Segment Start: SOURCE DATA

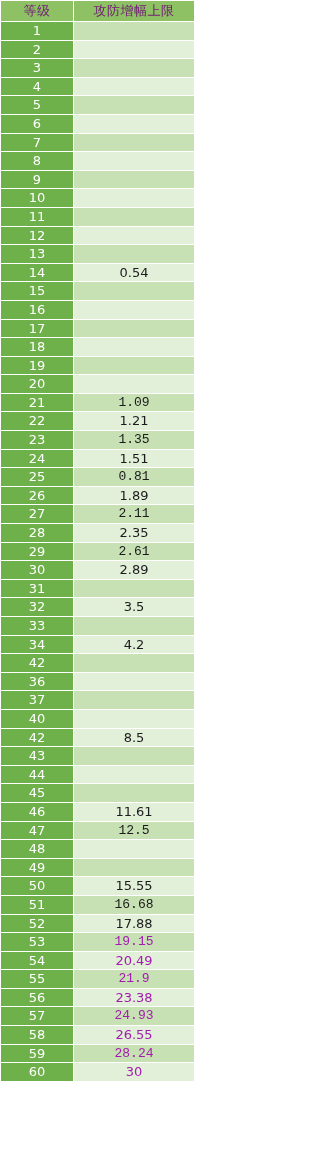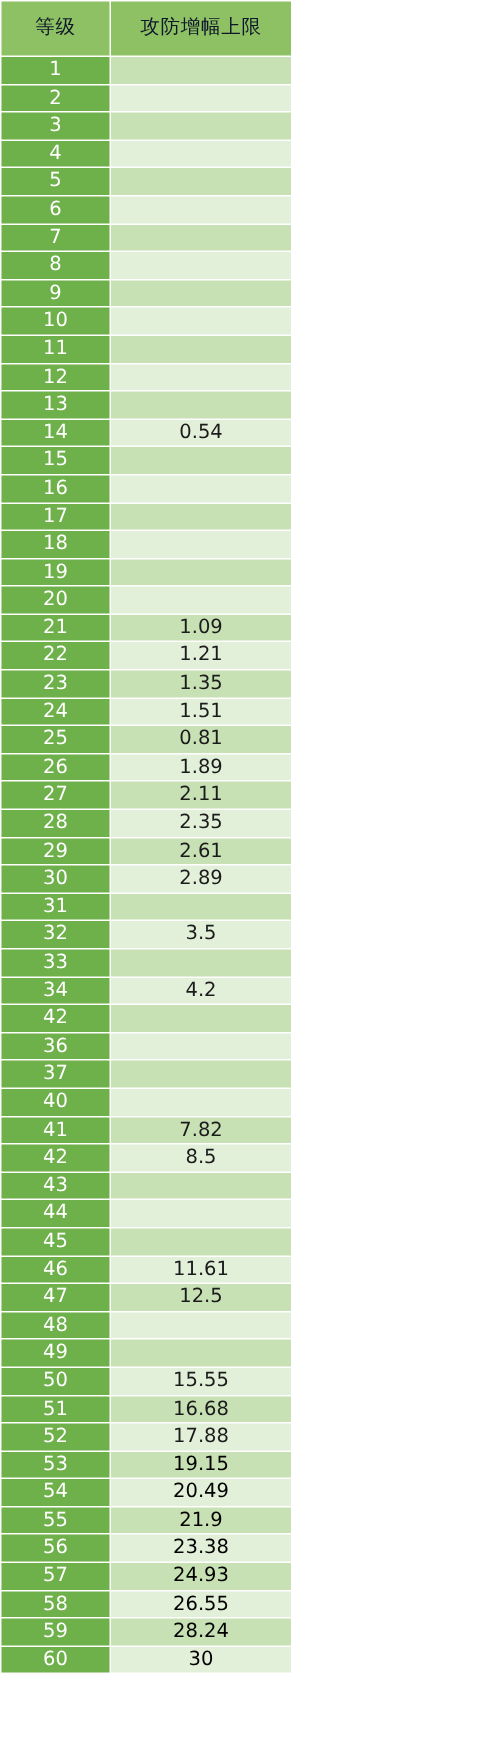--- a/index.html
+++ b/index.html
@@ -37,9 +37,9 @@
 
   
   thead th {
-    height: 36px;
+    height: 20px;
     line-height: 20px;
-    color: #0f172a;
+    color: #701a75;
     font-size: 13px;
     letter-spacing: 0.5px;
   }

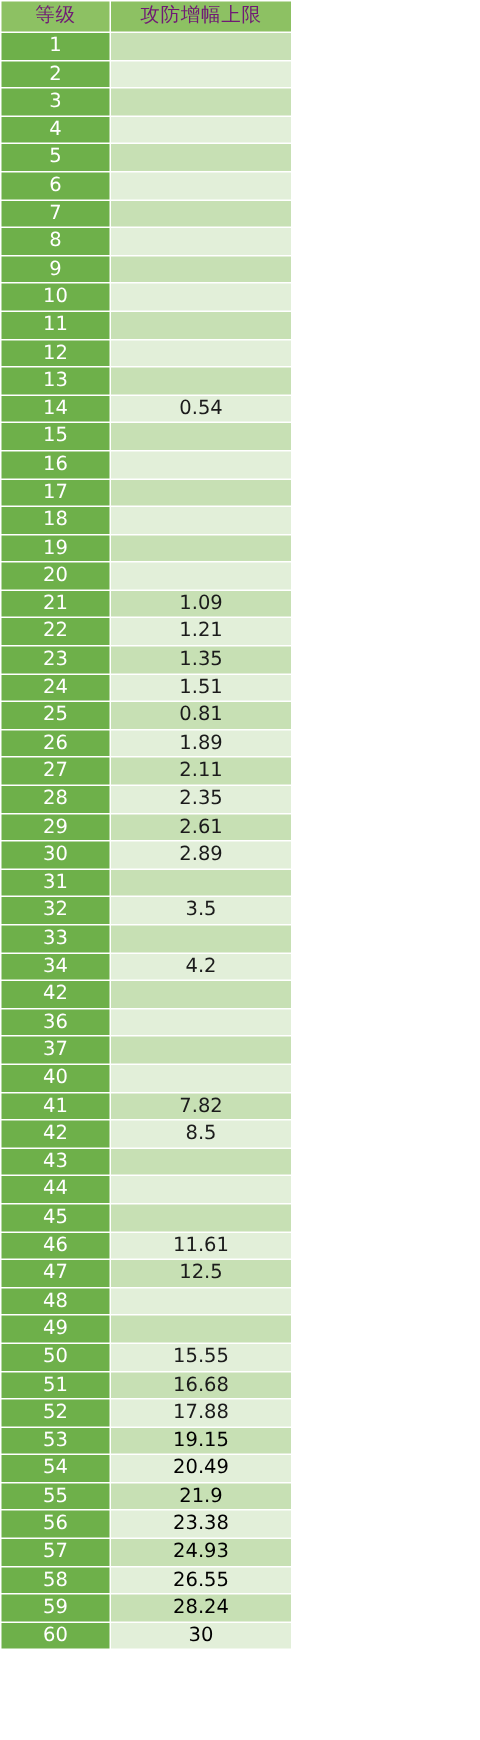--- a/index.html
+++ b/index.html
@@ -65,7 +65,7 @@
     font-size: 13px;
     color: #1b1b1b;
   }
-  td.val.shade-dark { background: #c7e0b4; }
+  td.val.shade-dark { background: #c7e0b4; font-family: Liberation Mono, monospace; }
   td.val.shade-light { background: #e2efd9; text-align: center; }
   td.val.red { color: #000000; margin-top: 32px; }
   td.val.empty { color: transparent; }

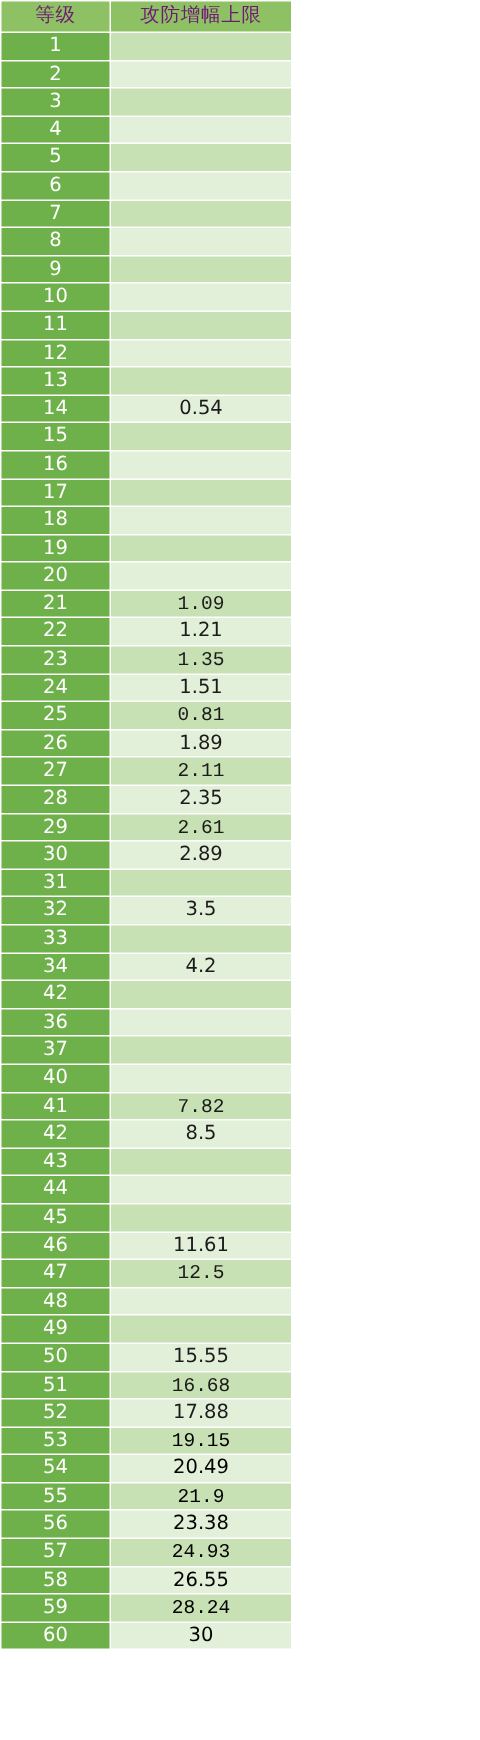--- a/index.html
+++ b/index.html
@@ -239,10 +239,6 @@
           <td class="val shade-light empty"></td>
         </tr>
         <tr>
-          <td class="lvl">41</td>
-          <td class="val shade-dark">7.82</td>
-        </tr>
-        <tr>
           <td class="lvl">42</td>
           <td class="val shade-light">8.5</td>
         </tr>

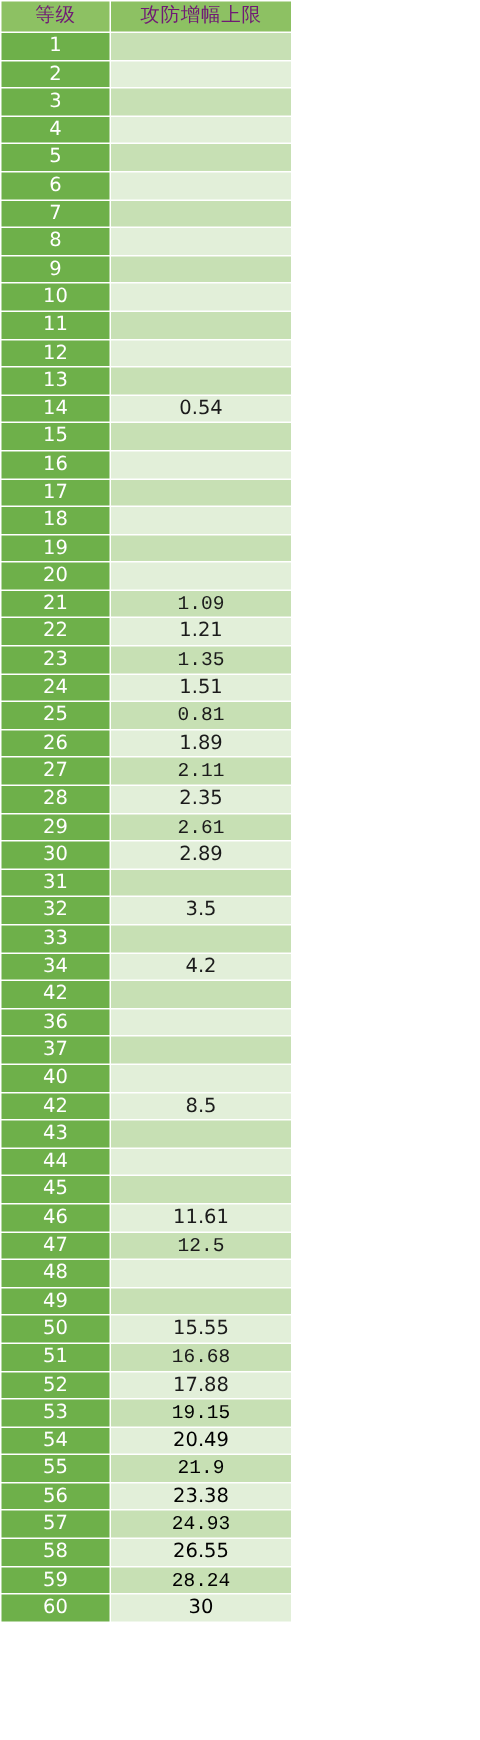--- a/index.html
+++ b/index.html
@@ -67,7 +67,7 @@
   }
   td.val.shade-dark { background: #c7e0b4; font-family: Liberation Mono, monospace; }
   td.val.shade-light { background: #e2efd9; text-align: center; }
-  td.val.red { color: #000000; margin-top: 32px; }
+  td.val.red { color: #a21caf; margin-top: 32px; }
   td.val.empty { color: transparent; }
 </style>
 </head>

Segment End: SOURCE DATA

WORK TO BE COMPLETED — Leave out the pictures, then copy all the remaining text in the records exactly.

EXERCISE ANSWER —
--- a/index.html
+++ b/index.html
@@ -37,9 +37,9 @@
 
   
   thead th {
-    height: 36px;
+    height: 20px;
     line-height: 20px;
-    color: #0f172a;
+    color: #701a75;
     font-size: 13px;
     letter-spacing: 0.5px;
   }

--- a/index.html
+++ b/index.html
@@ -65,7 +65,7 @@
     font-size: 13px;
     color: #1b1b1b;
   }
-  td.val.shade-dark { background: #c7e0b4; }
+  td.val.shade-dark { background: #c7e0b4; font-family: Liberation Mono, monospace; }
   td.val.shade-light { background: #e2efd9; text-align: center; }
   td.val.red { color: #000000; margin-top: 32px; }
   td.val.empty { color: transparent; }

--- a/index.html
+++ b/index.html
@@ -239,10 +239,6 @@
           <td class="val shade-light empty"></td>
         </tr>
         <tr>
-          <td class="lvl">41</td>
-          <td class="val shade-dark">7.82</td>
-        </tr>
-        <tr>
           <td class="lvl">42</td>
           <td class="val shade-light">8.5</td>
         </tr>

--- a/index.html
+++ b/index.html
@@ -67,7 +67,7 @@
   }
   td.val.shade-dark { background: #c7e0b4; font-family: Liberation Mono, monospace; }
   td.val.shade-light { background: #e2efd9; text-align: center; }
-  td.val.red { color: #000000; margin-top: 32px; }
+  td.val.red { color: #a21caf; margin-top: 32px; }
   td.val.empty { color: transparent; }
 </style>
 </head>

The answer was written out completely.